START Data for processing
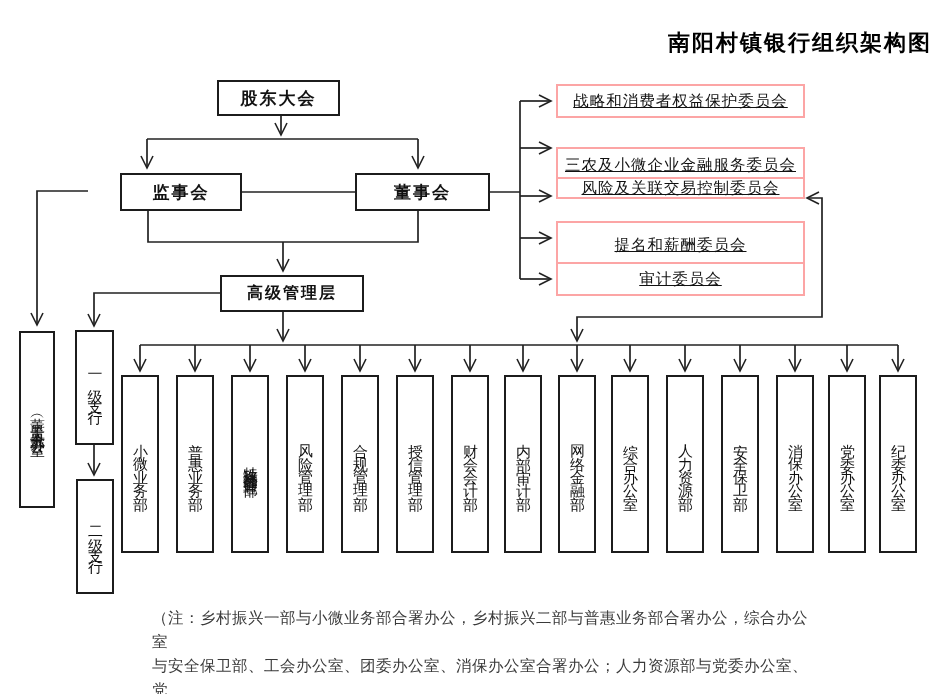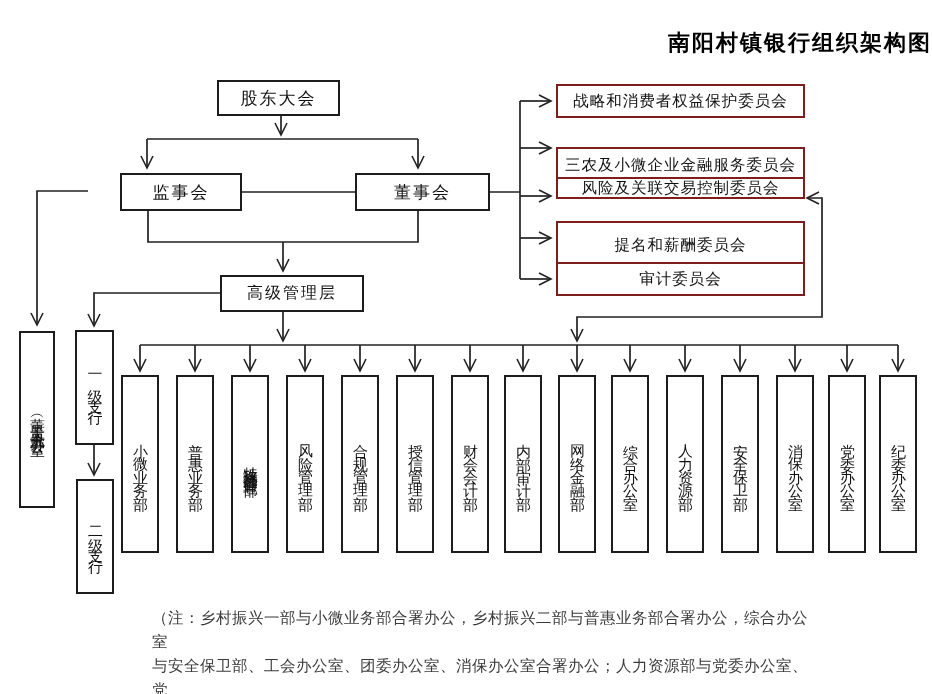--- a/index.html
+++ b/index.html
@@ -16,7 +16,7 @@
   .box{
     position:absolute;box-sizing:border-box;border:2px solid #1c1c1c;background:#fff;
     display:flex;align-items:center;justify-content:center;
-    font-size:17px;letter-spacing:2px;white-space:nowrap;
+    font-size:17px;letter-spacing:2px;white-space:nowrap;font-weight:bold;
   }
   .cbox{
     position:absolute;box-sizing:border-box;border:2px solid #7f1d1d;background:#fff;

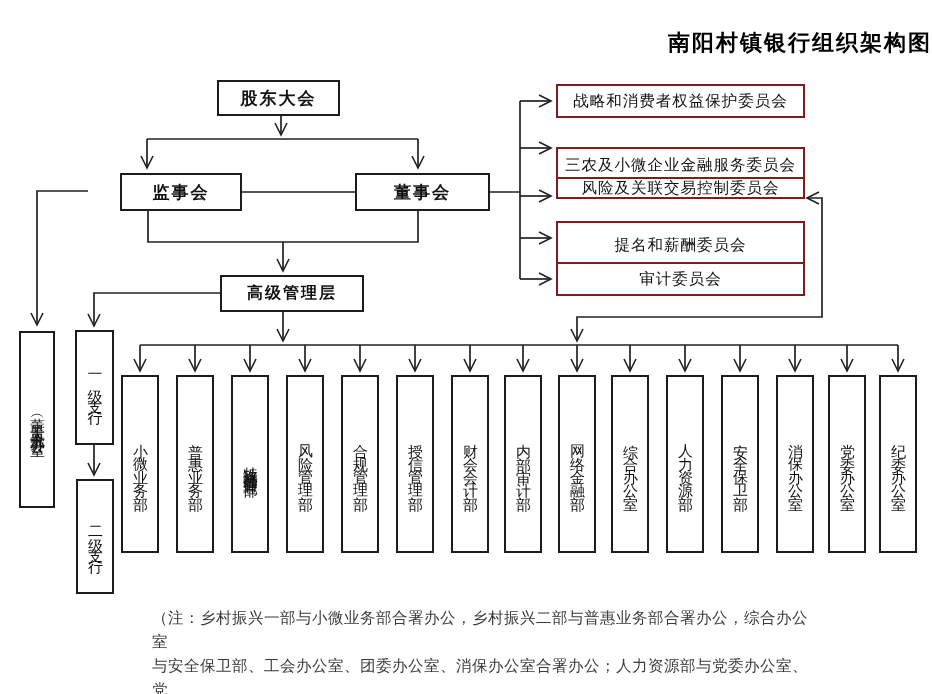--- a/index.html
+++ b/index.html
@@ -19,10 +19,10 @@
     font-size:17px;letter-spacing:2px;white-space:nowrap;font-weight:bold;
   }
   .cbox{
-    position:absolute;box-sizing:border-box;border:2px solid #7f1d1d;background:#fff;
+    position:absolute;box-sizing:border-box;border:2px solid #fca5a5;background:#fff;
     left:556px;width:249px;
     display:flex;align-items:center;justify-content:center;
-    font-size:15.5px;letter-spacing:1px;white-space:nowrap;
+    font-size:15.5px;letter-spacing:1px;white-space:nowrap;text-decoration:underline;
   }
   .vbox{
     position:absolute;box-sizing:border-box;border:2px solid #1c1c1c;background:#fff;

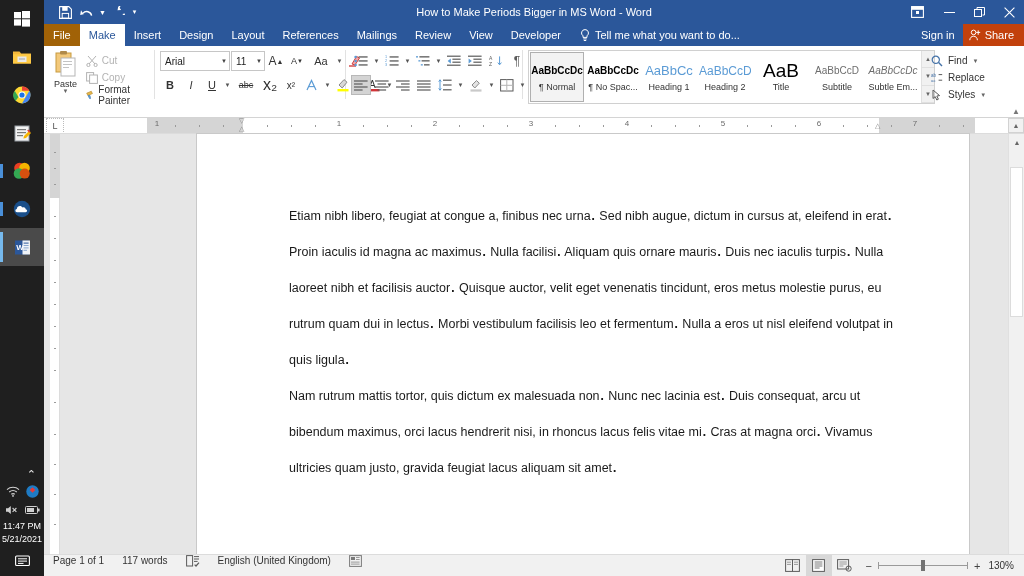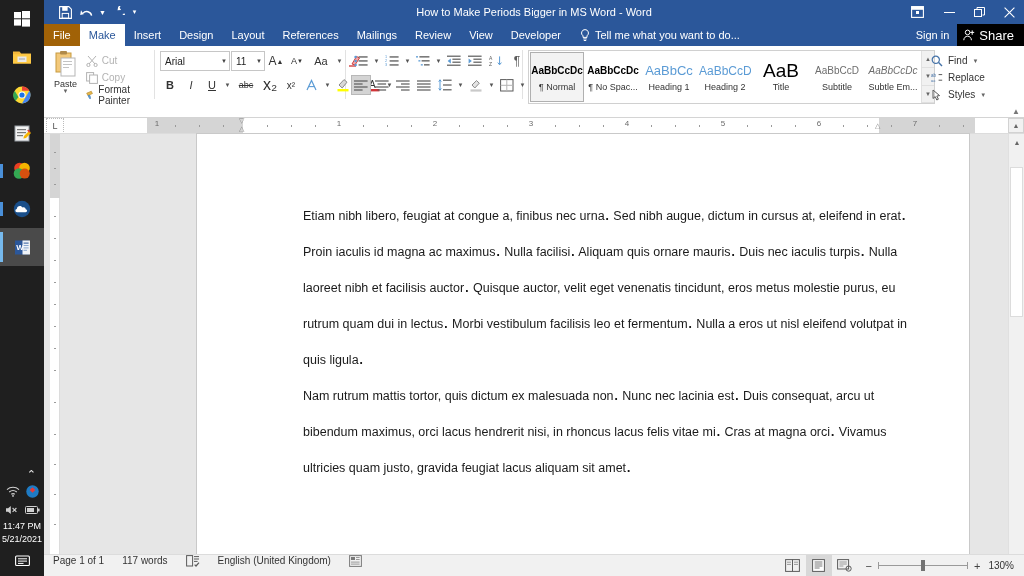--- a/index.html
+++ b/index.html
@@ -71,7 +71,7 @@
   }
   .signin { margin-left: auto; display: flex; align-items: center; height: 22px; margin-top: 48px; }
   .signin-text { color: #ffffff; font-size: 11px; padding: 0 8px; }
-  .share-btn { color: #ffffff; font-size: 13px; display: flex; align-items: center; gap: 4px; padding: 0 10px 0 6px; height: 22px; background: #000000; }
+  .share-btn { color: #ffffff; font-size: 11px; display: flex; align-items: center; gap: 4px; padding: 0 10px 0 6px; height: 22px; background: #c2410c; }
 
   
   .ribbon {

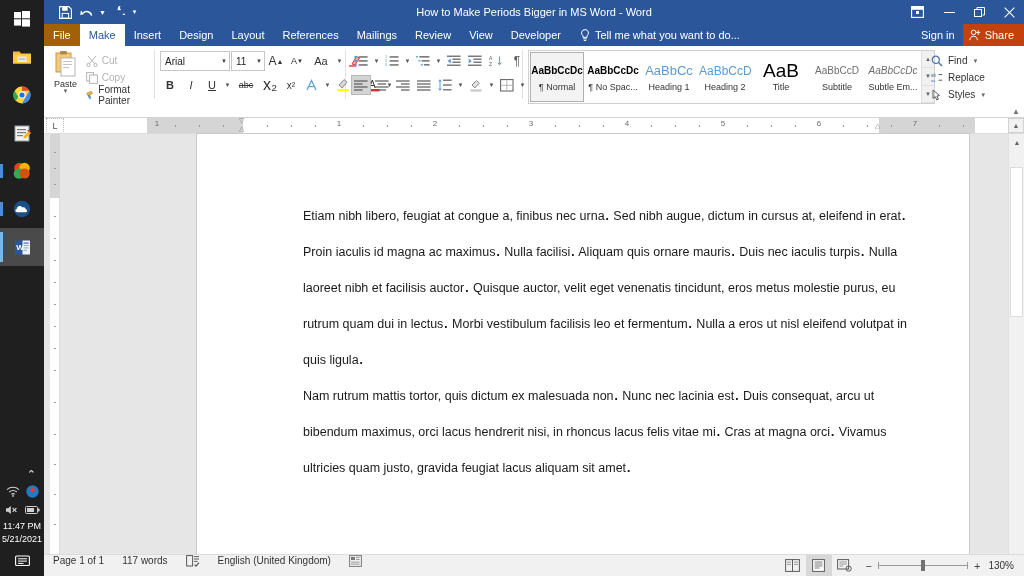--- a/index.html
+++ b/index.html
@@ -160,7 +160,7 @@
     position: absolute; left: 153px; top: 16px; width: 772px; bottom: 0;
     background: #ffffff; box-shadow: 0 0 0 1px #c9c9c9;
   }
-  .doc-body { padding: 64px 60px 0 92px; margin-left: 14px; }
+  .doc-body { padding: 64px 60px 0 92px; }
   .doc-p {
     font-family: "Liberation Sans", sans-serif;
     font-size: 12.5px; color: #1a1a1a; line-height: 36px; margin: 0 0 0 0; text-align: left;

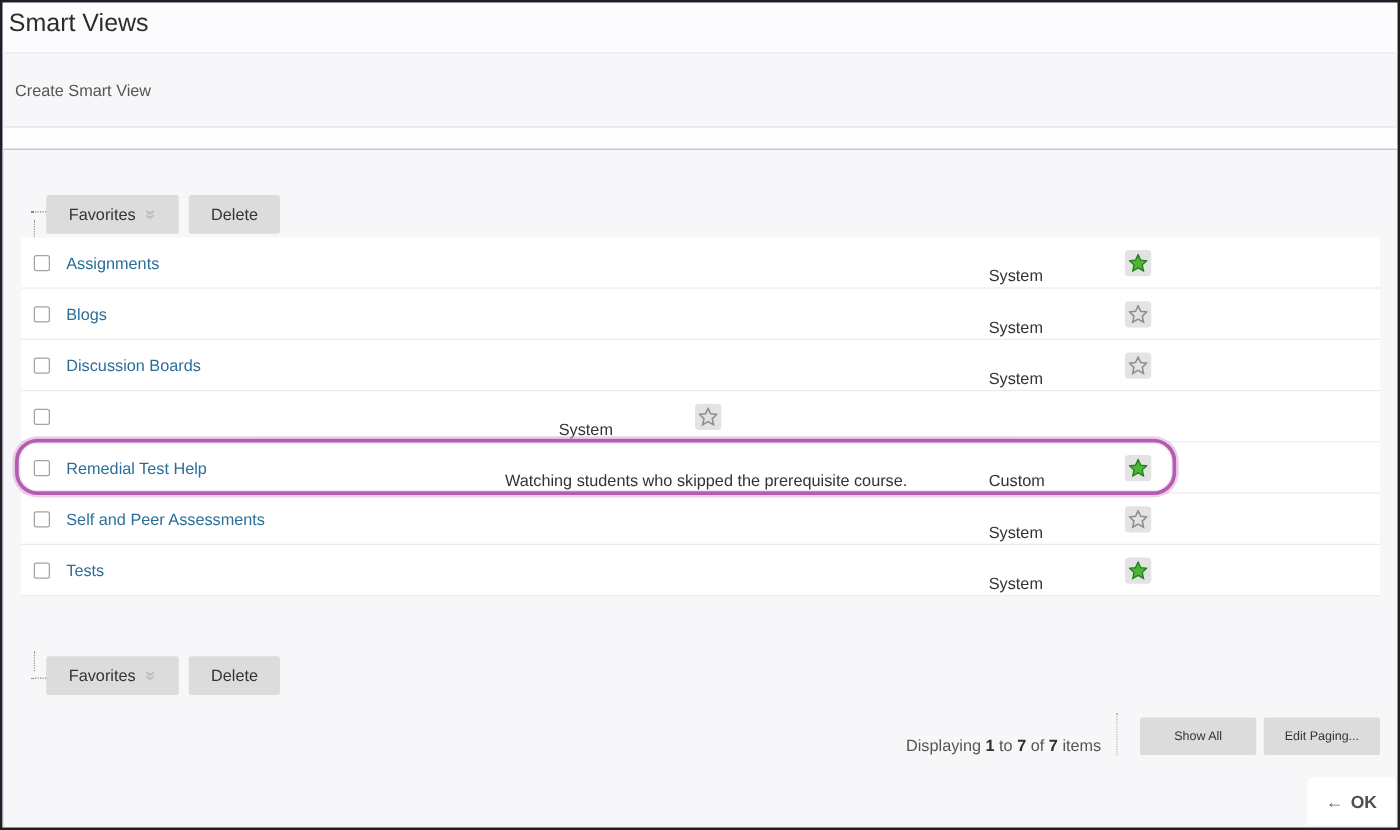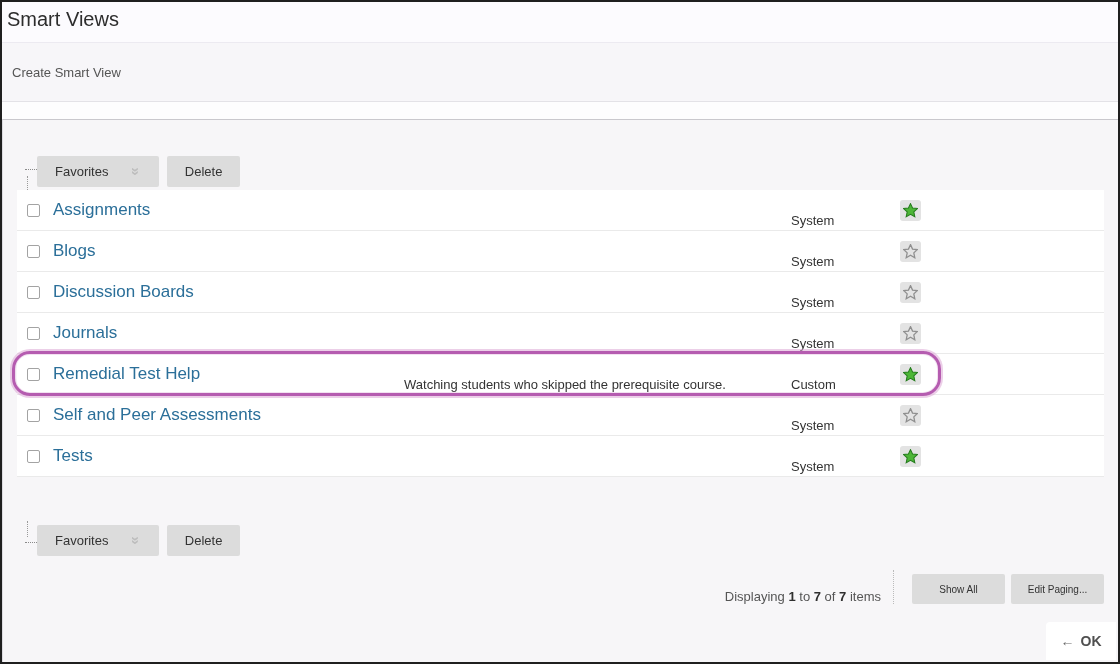--- a/index.html
+++ b/index.html
@@ -33,7 +33,7 @@
   .actions{position:absolute;left:34px;display:flex;gap:8px;}
   .actions-top{top:36px;}
   .actions-bottom{top:405px;}
-  .gbtn{height:31px;background:#dcdcdc;border:0;border-radius:2px;font-size:13px;color:#333;padding:0 18px;display:flex;align-items:center;gap:24px;cursor:pointer;}
+  .gbtn{height:31px;background:#dcdcdc;border:0;border-radius:2px;font-size:13px;color:#333;padding:0 18px;display:flex;align-items:center;gap:8px;cursor:pointer;}
   .chev{display:inline-block;transform:rotate(90deg);color:#bdbdbd;font-size:15px;font-weight:700;line-height:1;}
 
   

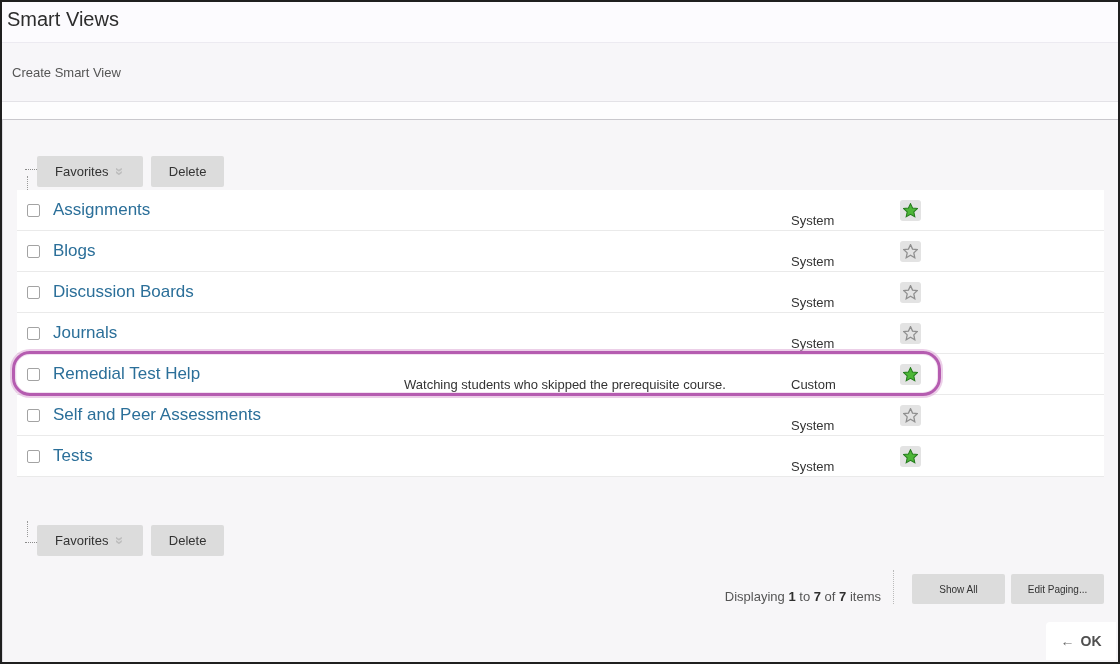--- a/index.html
+++ b/index.html
@@ -52,7 +52,7 @@
 
   .trow{display:flex;height:41px;background:#fff;border-bottom:1px solid #eaeaea;position:relative;align-items:center;}
   .checkbox{width:13px;height:13px;background:#fff;border:1px solid #a3a3a3;border-radius:2px;display:inline-block;cursor:pointer;}
-  .row-link{font-size:17px;color:var(--link,#2b6f99);text-decoration:none;cursor:pointer;}
+  .row-link{font-size:13px;color:var(--link,#2b6f99);text-decoration:none;cursor:pointer;}
   .cell-text{font-size:13px;color:#333;margin-top:20px;}
   .star-btn{width:21px;height:21px;background:#e3e3e3;border:0;border-radius:3px;display:flex;align-items:center;justify-content:center;padding:0;cursor:pointer;}
   .star-green{display:none;}

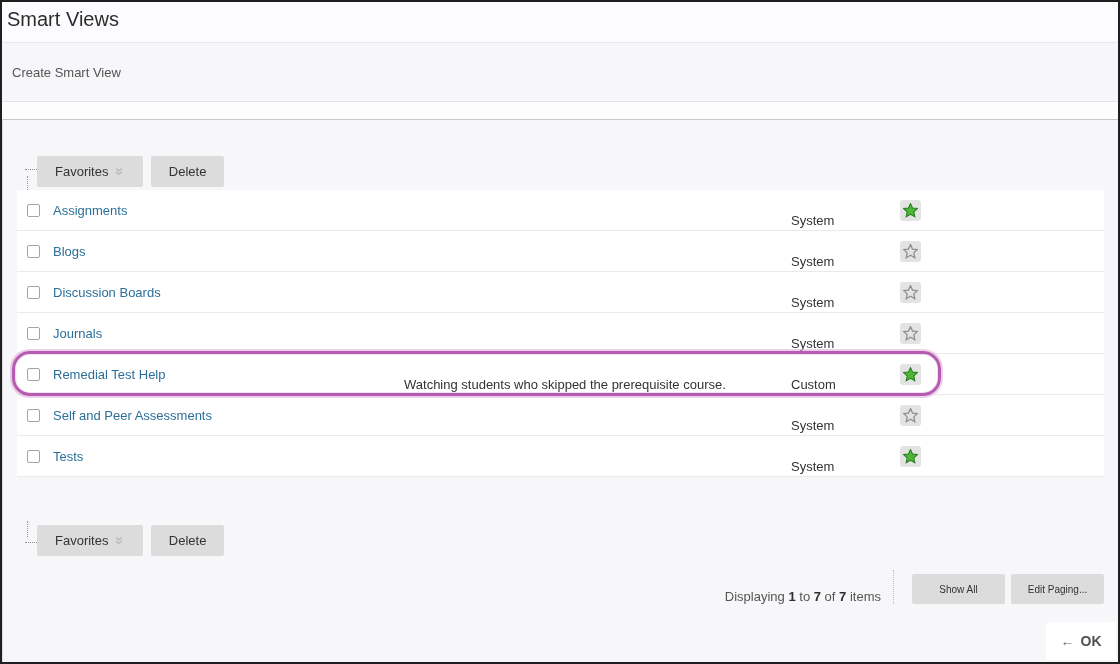--- a/index.html
+++ b/index.html
@@ -171,9 +171,6 @@
   <div class="trow">
     <div class="col col-check">
       <span class="checkbox"></span>
-    </div>
-    <div class="col col-title">
-      <a class="row-link">Journals</a>
     </div>
     <div class="col col-desc cell-text"></div>
     <div class="col col-type cell-text">System</div>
END Data for processing
- Task description: What lines in the entries above include the string "left"? Return each one.

- Output below:
     left:556px;width:249px;
   .signin { margin-left: auto; display: flex; align-items: center; height: 22px; margin-top: 48px; }
     position: absolute; left: 153px; top: 16px; width: 772px; bottom: 0;
-  .doc-body { padding: 64px 60px 0 92px; margin-left: 14px; }
     font-size: 12.5px; color: #1a1a1a; line-height: 36px; margin: 0 0 0 0; text-align: left;
   .actions{position:absolute;left:34px;display:flex;gap:8px;}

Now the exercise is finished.